• [Activity]
Where in the data below does the word "Medium" appear? Copy every line that has it.

• [Revision tracking records]
Start of Block
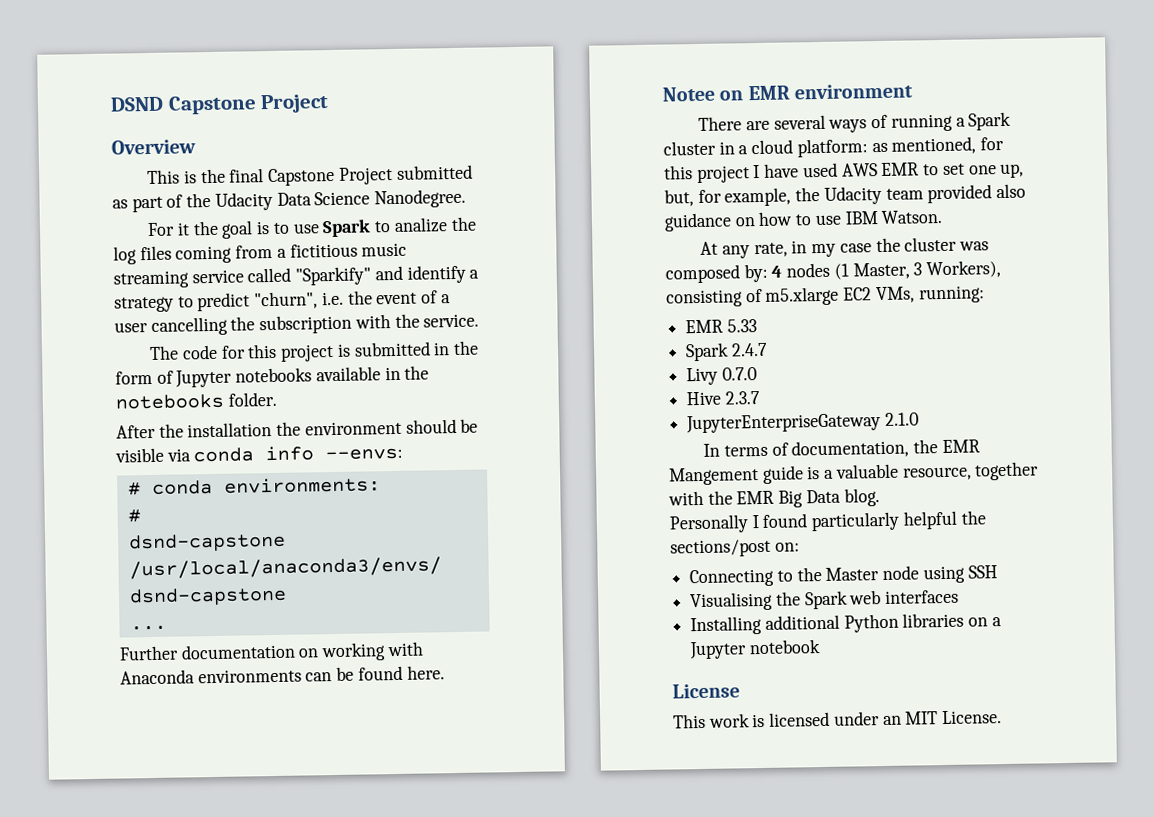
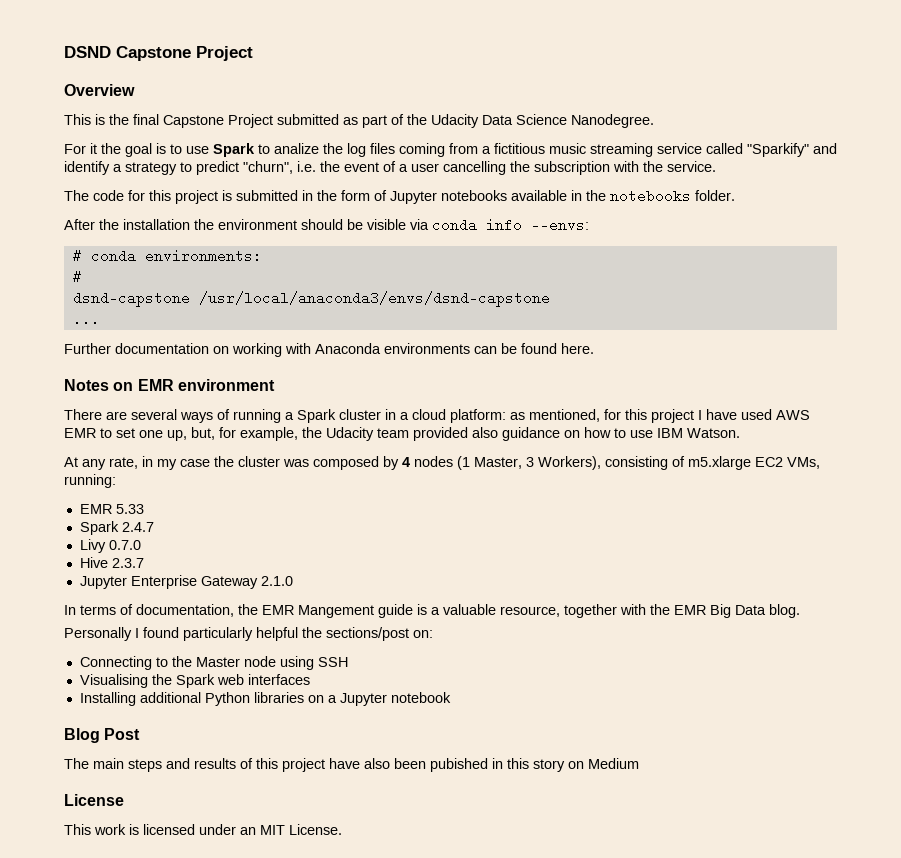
[662,86,715,102] Notee -> [64,379,109,391] Notes
[743,263,768,283] by: -> [383,456,399,470] by
[686,413,882,434] JupyterEnterpriseGateway -> [79,575,258,589] Jupyter Enterprise Gateway
(821, 647) none -> [64,728,141,743] [64,758,639,772] // Blog Post // The main steps and results of this project have also been pubished in this story on Medium

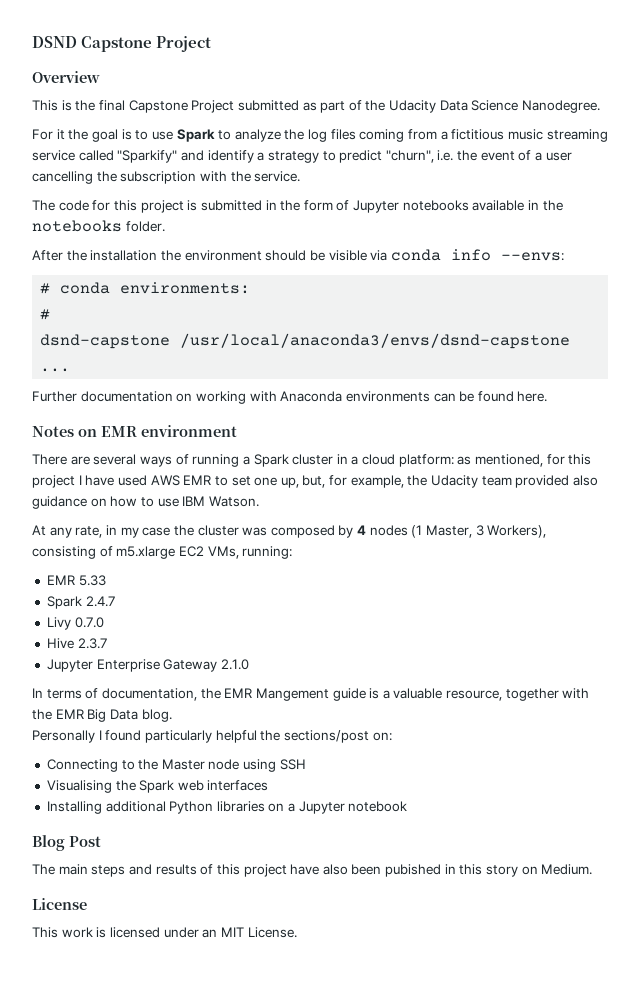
[274,143,319,154] analize -> [234,129,281,142] analyze
[588,758,639,769] Medium -> [541,864,593,875] Medium.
End of Block
• [Expected answer]
(821, 647) none -> [64,728,141,743] [64,758,639,772] // Blog Post // The main steps and results of this project have also been pubished in this story on Medium
[588,758,639,769] Medium -> [541,864,593,875] Medium.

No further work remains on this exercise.